Aida Edemariam

Aida Edemariam is an Ethiopian-Canadian journalist based in the UK, who has worked in New York, Toronto and London.[1] She was formerly deputy review and books editor of the Canadian National Post,[2] and is now a senior feature writer and editor at The Guardian in the UK. She lives in Oxford.[1] Her memoir about her Ethiopian grandmother, The Wife's Tale: A Personal History, won the Ondaatje Prize in 2019.[3][4]

Aida Edemariam
NationalityEthiopian, Canadian
Alma materOxford University; University of Toronto
OccupationJournalist
EmployerThe Guardian
Notable workThe Wife's Tale (2018)
Parent
AwardsJerwood Award; Ondaatje Prize

Biography

edit

Edemariam was born to an Ethiopian father and a Canadian mother. She grew up in Addis Ababa, the capital of Ethiopia. She studied English literature at Oxford University and the University of Toronto.[5]

In 2014 her then forthcoming memoir, The Wife's Tale: A Personal History[6] – the story of Edemariam's Ethiopian grandmother, Yetemegnu[7] – was awarded the Royal Society of Literature's Jerwood Award for a non-fiction work in progress.[8][1]
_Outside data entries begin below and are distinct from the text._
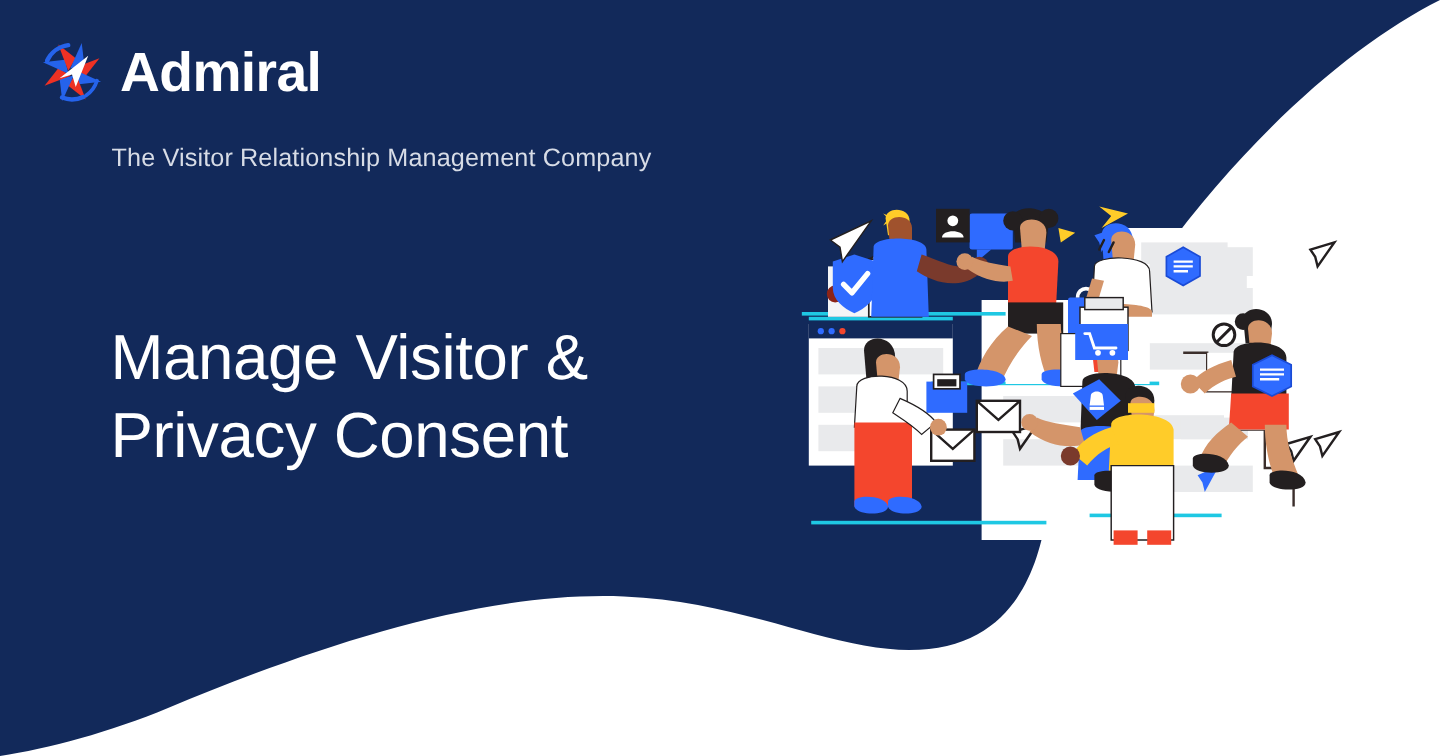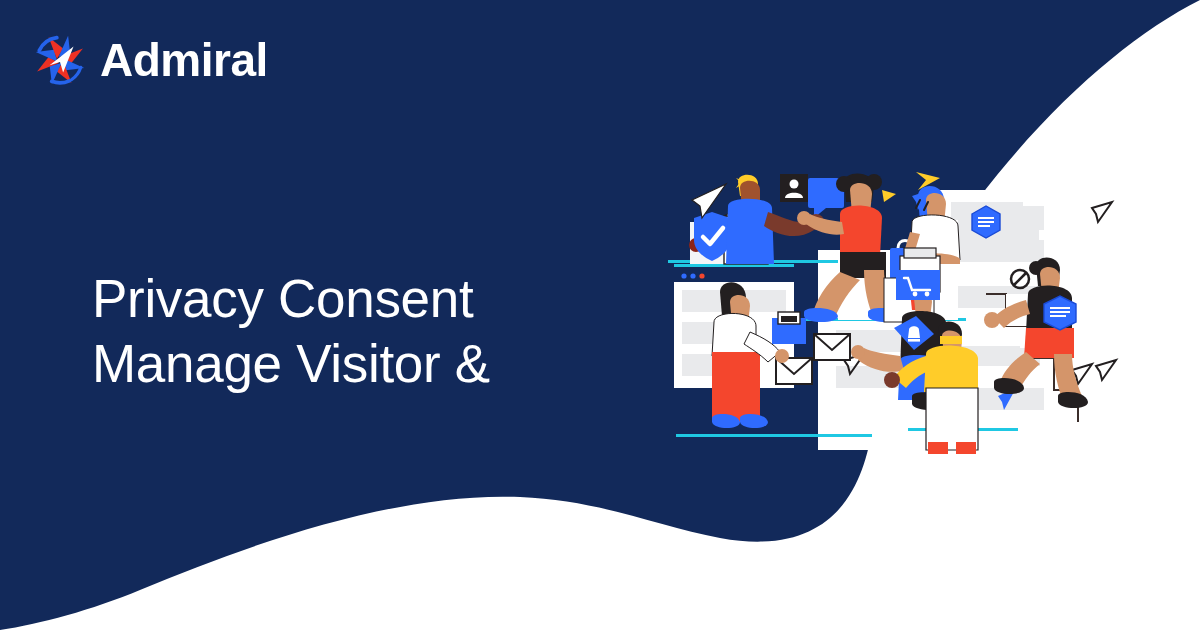--- a/index.html
+++ b/index.html
@@ -90,6 +90,7 @@
     <div class="brand-word">Admiral</div>
   </div>
 
+  <div class="tagline">The Visitor Relationship Management Company</div>
 
   <h1 class="headline">
     <span class="ln">Privacy Consent</span>

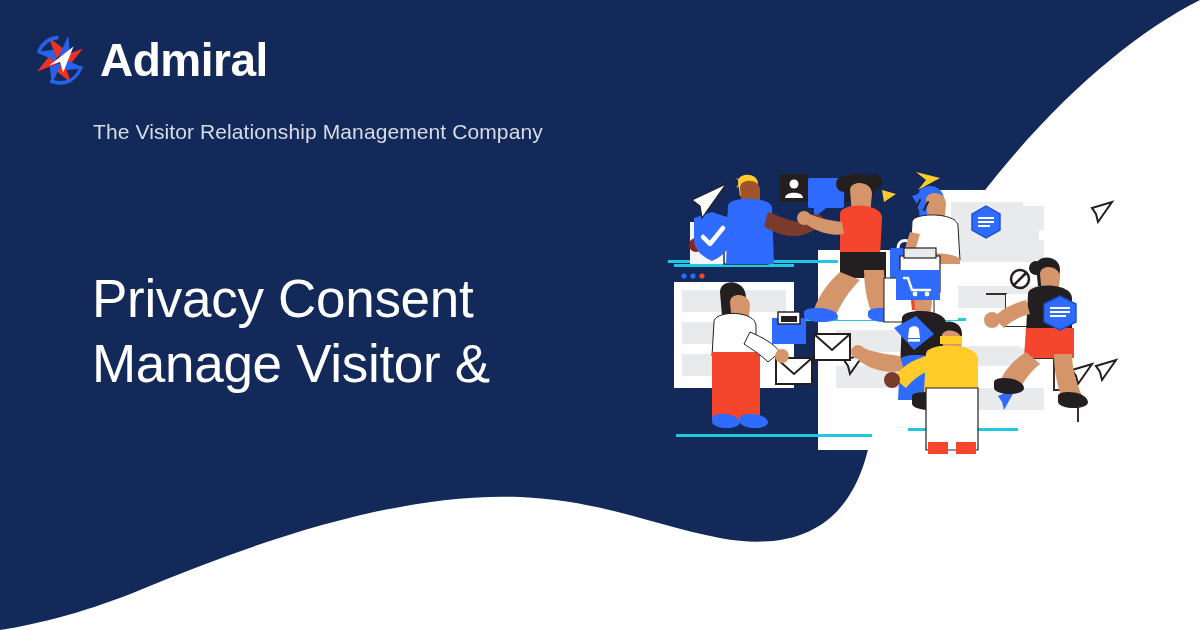--- a/index.html
+++ b/index.html
@@ -93,8 +93,8 @@
   <div class="tagline">The Visitor Relationship Management Company</div>
 
   <h1 class="headline">
+    <span class="ln">Manage Visitor &amp;</span>
     <span class="ln">Privacy Consent</span>
-    <span class="ln">Manage Visitor &amp;</span>
   </h1>
 
   <svg class="illustration" viewBox="0 0 462 300" xmlns="http://www.w3.org/2000/svg">

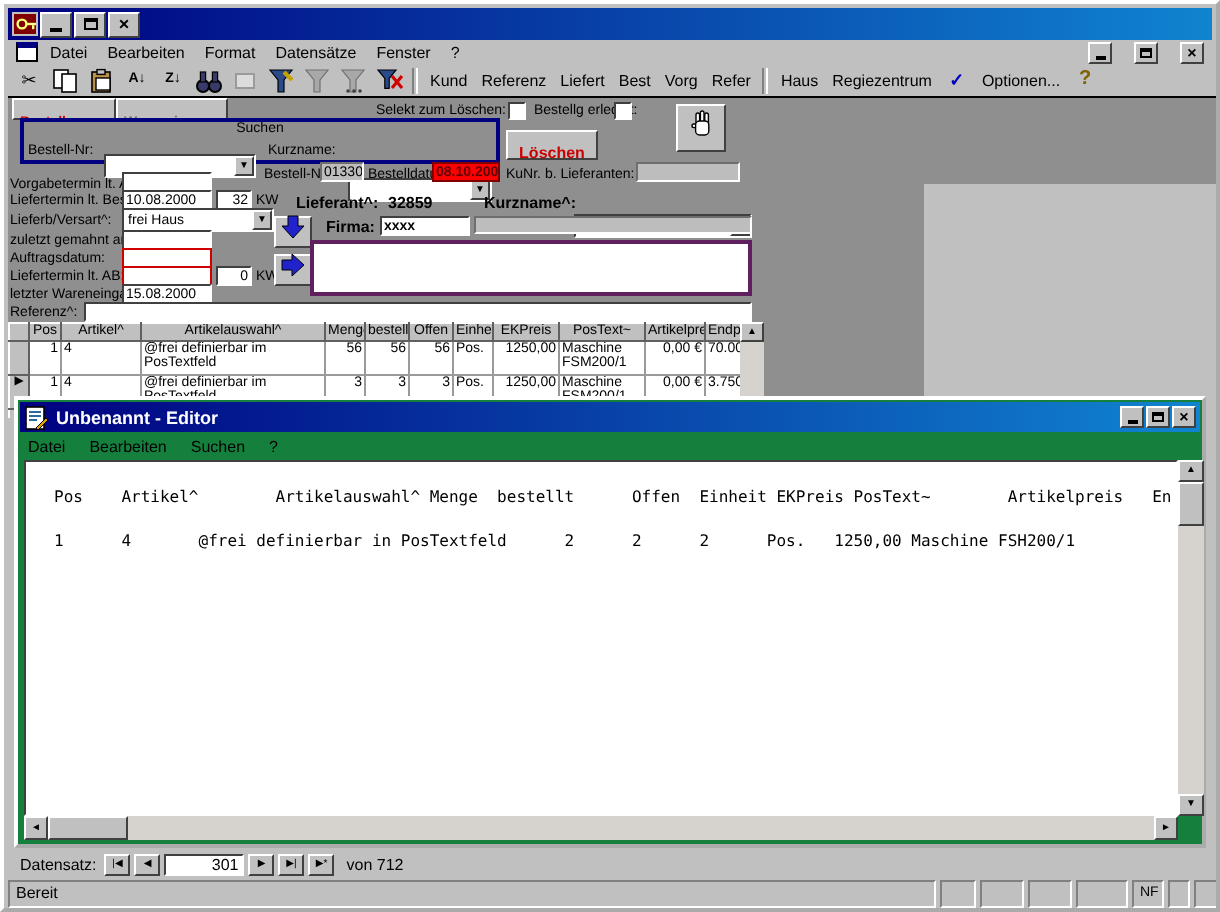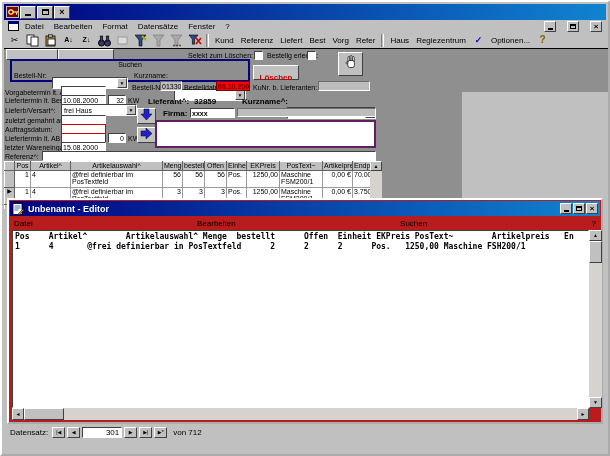--- a/index.html
+++ b/index.html
@@ -19,7 +19,7 @@
   .wbtn-s{width:12px;height:11px;font-size:8px;}
   .g-min{width:6px;height:2px;background:#000;margin-top:6px;}
   .g-rst{width:7px;height:6px;border:1px solid #000;border-top:2px solid #000;}
-  .menubar{display:flex;align-items:center;gap:10px;padding:0 4px;font-size:8px;justify-content:space-between;}
+  .menubar{display:flex;align-items:center;gap:10px;padding:0 4px;font-size:8px;}
   .mi{white-space:nowrap;}
   .toolbar{display:flex;align-items:center;padding:0 2px;gap:1px;font-size:8px;}
   .tbi{width:17px;height:14px;display:flex;align-items:center;justify-content:center;font-size:9px;line-height:10px;}

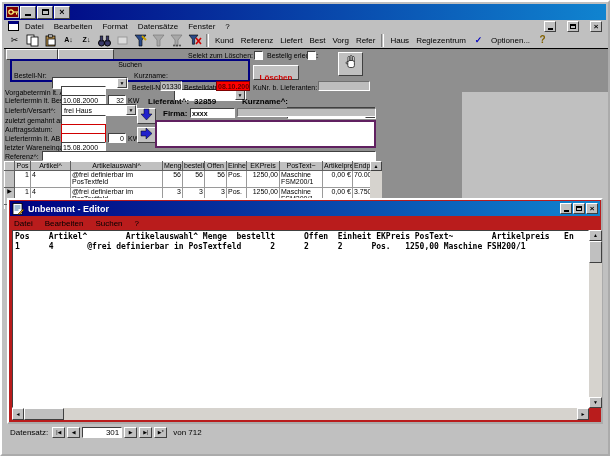--- a/index.html
+++ b/index.html
@@ -356,7 +356,7 @@
     </div>
   </div>
 
-  <div class="a" style="left:5px;top:196px;width:596px;height:226px;background:#b91c1c;border:2px outset #fff;">
+  <div class="a" style="left:5px;top:196px;width:596px;height:226px;background:#15803d;border:2px outset #fff;">
     <div class="a titlebar" style="left:1px;top:1px;width:590px;height:15px;">
       <span style="display:inline-flex;">
         <svg width="12" height="12">

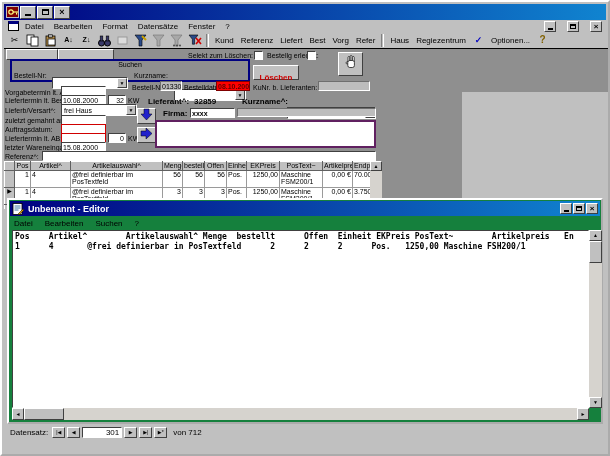--- a/index.html
+++ b/index.html
@@ -41,7 +41,7 @@
   .sbtn{background:#c0c0c0;border:1px solid;border-color:#fff #404040 #404040 #fff;font-size:5px;line-height:9px;text-align:center;color:#000;}
   .sp{border:1px solid;border-color:#808080 #fff #fff #808080;font-size:8px;line-height:11px;padding:0 3px;overflow:hidden;white-space:nowrap;}
   .nbtn{width:13px;height:11px;background:#c0c0c0;border:1px solid;border-color:#fff #404040 #404040 #fff;font-size:5px;line-height:9px;text-align:center;padding:0;}
-  .ed-pre{margin:0;font-family:"DejaVu Sans Mono",monospace;font-size:8px;line-height:10px;font-weight:bold;white-space:pre;}
+  .ed-pre{margin:12px;font-family:"DejaVu Sans Mono",monospace;font-size:8px;line-height:10px;font-weight:normal;white-space:pre;text-align:right;}
 </style>
 </head>
 <body>

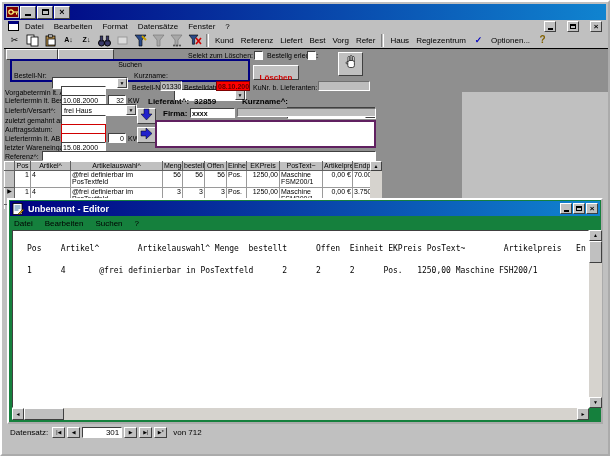--- a/index.html
+++ b/index.html
@@ -409,6 +409,16 @@
     <span class="lbl" style="font-size:8px;margin-left:4px;">von 712</span>
   </div>
 
+  <div class="a" style="left:2px;top:438px;width:606px;height:14px;display:flex;gap:2px;">
+    <span class="sp" style="width:464px;">Bereit</span>
+    <span class="sp" style="width:18px;"></span>
+    <span class="sp" style="width:22px;"></span>
+    <span class="sp" style="width:22px;"></span>
+    <span class="sp" style="width:26px;"></span>
+    <span class="sp" style="width:16px;font-size:7px;">NF</span>
+    <span class="sp" style="width:11px;"></span>
+    <span class="sp" style="flex:1;"></span>
+  </div>
 
 </div>
 

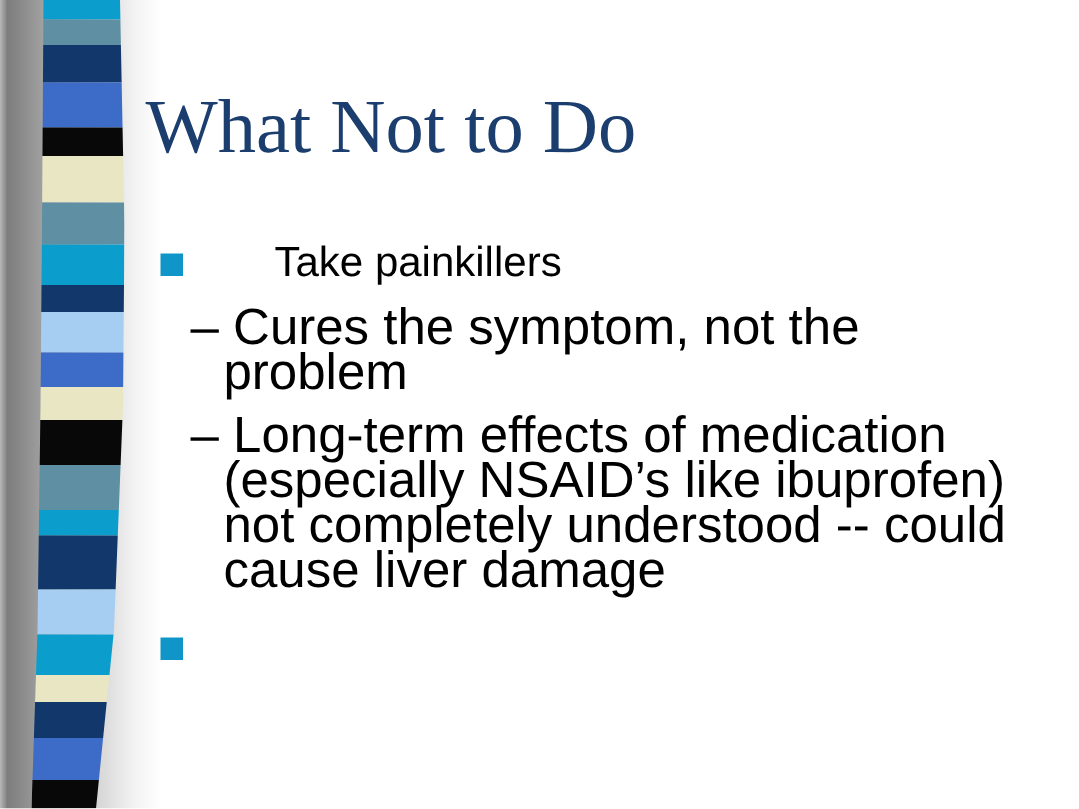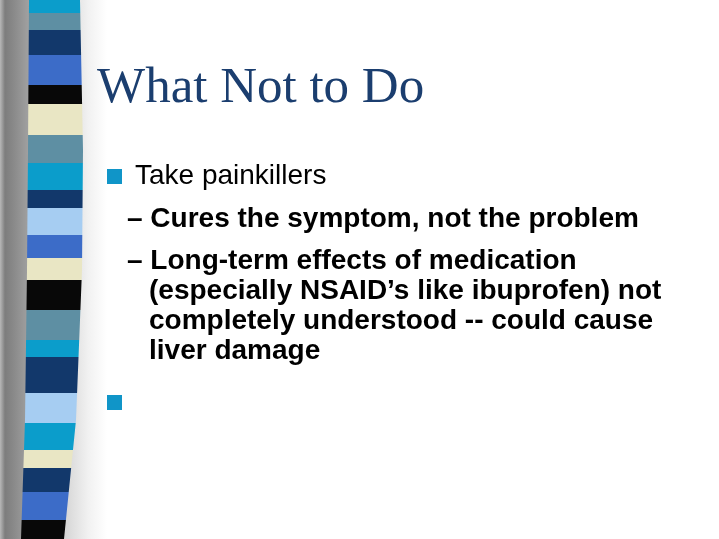--- a/index.html
+++ b/index.html
@@ -43,7 +43,7 @@
   }
   .bullet-item {
     display: flex; align-items: flex-start;
-    font-size: 28px; line-height: 32px;
+    font-size: 28px; line-height: 32px; gap: 48px;
   }
   .bullet-square {
     width: 15px; height: 15px; flex: none;

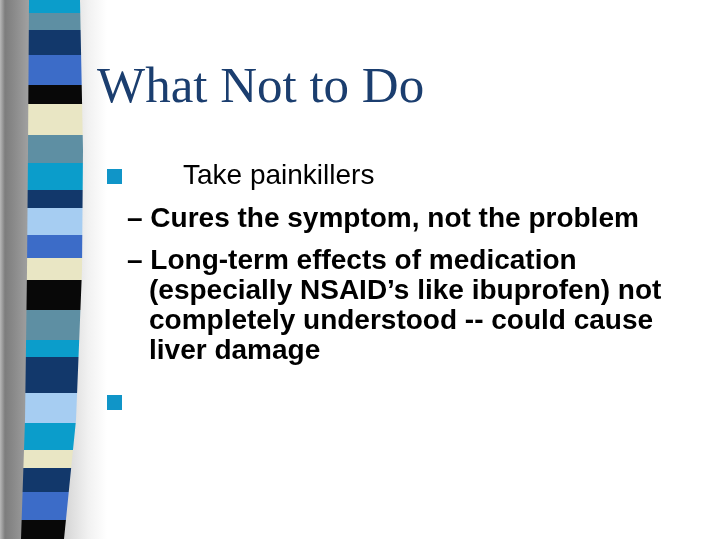--- a/index.html
+++ b/index.html
@@ -51,10 +51,10 @@
     margin: 10px 13px 0 4px;
   }
   .sub-item {
-    font-size: 28px; line-height: 30px;
+    font-size: 34px; line-height: 30px;
     margin: 12px 0 0 24px;
     width: 546px;
-    padding-left: 22px; text-indent: -22px; font-weight: bold;
+    padding-left: 22px; text-indent: -22px;
   }
   .sub-item:first-of-type { margin-top: 16px; }
   .bullet-item + .bullet-item,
Informed by the author's 70 hours of interviews and conversations in Amharic with Yetemegnu,[9] The Wife's Tale received favourable critical on its publication in February 2018 by Fourth Estate/HarperCollins,[10][11] with the reviewer for The Times finding it "enriching",[12] and Lucy Hughes-Hallett writing in the New Statesman: "To read The Wife's Tale is not just to hear about times past and (for a western reader) far away, but to be transported into them."[13] Nilanjana Roy in The Financial Times described it as an "outstanding and unusual memoir" in which Edemariam traces a century of Ethiopian history through the life of her nonagenarian grandmother.[14] Selecting it as one of "the best books by African writers in 2019", Samira Sawlani on African Arguments concluded: "Aida Edemariam has gifted the world a priceless insight into history through her grandmother's eyes."[15]

Edemariam was awarded the Ondaatje Prize for The Wife's Tale in May 2019.[16][17]

She is a contributor to the 2019 anthology New Daughters of Africa, edited by Margaret Busby.[18]